更新:2019-08-15 编辑:天天彩票app 来源:###### 热度:142℃
Two weeks ago I used my aunt’s car to make my way across New Orleans. I am back in Louisiana, where I was born and raised, for a few weeks, and she has lent me her car so that I’m able to run all the errands my mother inevitably assigns to me each time I return home. When I am done, I drive the car back to my aunt’s house, which is only a few blocks from my parents’. On that day, I pulled into the driveway, turned off the ignition, got out of the car, and turned around to see a police car pulling up behind me.

My heart began racing. I had done nothing wrong. I had nothing to worry about. Right? But the sight of an officer approaching me as I stepped out of my car left me consumed with a particular sort of anxiety—the sort that stems from having watched and heard about innumerable examples of police encounters that begin peacefully but do not end as such. Do I stand still? Do I keep walking toward him? Do I pull out my phone just in case? Will he think I’m reaching for something else? Is his hand on his holster? Do I look nervous? I was.

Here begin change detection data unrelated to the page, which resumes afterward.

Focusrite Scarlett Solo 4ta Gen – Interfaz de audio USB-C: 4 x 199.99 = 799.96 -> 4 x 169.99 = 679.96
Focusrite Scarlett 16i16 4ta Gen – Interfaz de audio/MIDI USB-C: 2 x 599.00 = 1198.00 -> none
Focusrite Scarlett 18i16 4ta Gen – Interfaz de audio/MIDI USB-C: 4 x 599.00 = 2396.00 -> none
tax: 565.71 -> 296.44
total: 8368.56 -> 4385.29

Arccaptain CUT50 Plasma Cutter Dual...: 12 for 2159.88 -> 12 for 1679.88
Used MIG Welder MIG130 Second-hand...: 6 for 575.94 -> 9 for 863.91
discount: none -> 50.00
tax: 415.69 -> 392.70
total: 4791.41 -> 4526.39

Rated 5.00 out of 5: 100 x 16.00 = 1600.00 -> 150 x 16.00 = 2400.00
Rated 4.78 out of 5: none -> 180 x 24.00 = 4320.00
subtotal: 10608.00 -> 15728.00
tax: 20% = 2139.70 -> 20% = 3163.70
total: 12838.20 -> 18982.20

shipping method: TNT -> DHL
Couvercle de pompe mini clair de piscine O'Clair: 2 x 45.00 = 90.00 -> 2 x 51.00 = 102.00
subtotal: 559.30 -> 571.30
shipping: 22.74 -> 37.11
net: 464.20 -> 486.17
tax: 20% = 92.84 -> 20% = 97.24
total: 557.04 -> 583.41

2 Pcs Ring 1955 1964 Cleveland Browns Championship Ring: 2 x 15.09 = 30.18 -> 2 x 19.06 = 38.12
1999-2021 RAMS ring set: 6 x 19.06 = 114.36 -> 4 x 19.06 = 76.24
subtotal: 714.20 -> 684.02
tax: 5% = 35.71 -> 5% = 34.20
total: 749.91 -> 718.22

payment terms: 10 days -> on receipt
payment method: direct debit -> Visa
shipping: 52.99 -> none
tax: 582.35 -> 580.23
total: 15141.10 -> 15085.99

The officer asked for my I.D. I gave it to him. I did not pull out my phone. I told him that this was where my aunt lives. That this was her car. That I was just borrowing it. That I didn’t know why the alarm was going off in the house. I do not know if he believed me. He looked at my I.D. Then back at me. Then back at the I.D. He went to his car to run my name. He found nothing. After I called my aunt, who was not far down the road, she returned to the house and explained to the police officer what had happened. The alarm was going off because when she left the house, a few minutes before, she had accidentally put in the wrong code, so the system alerted the police, who came to the house. She apologized profusely. I asked the officer to please hand back my I.D. He handed it back, then pulled off and away from the house. In this instance, the officer was doing what he was supposed to do. And so was I. And still, even after an encounter in which no violence ensued, the fear that something might transpire left my chest tight. What would have happened if my aunt hadn’t picked up the phone?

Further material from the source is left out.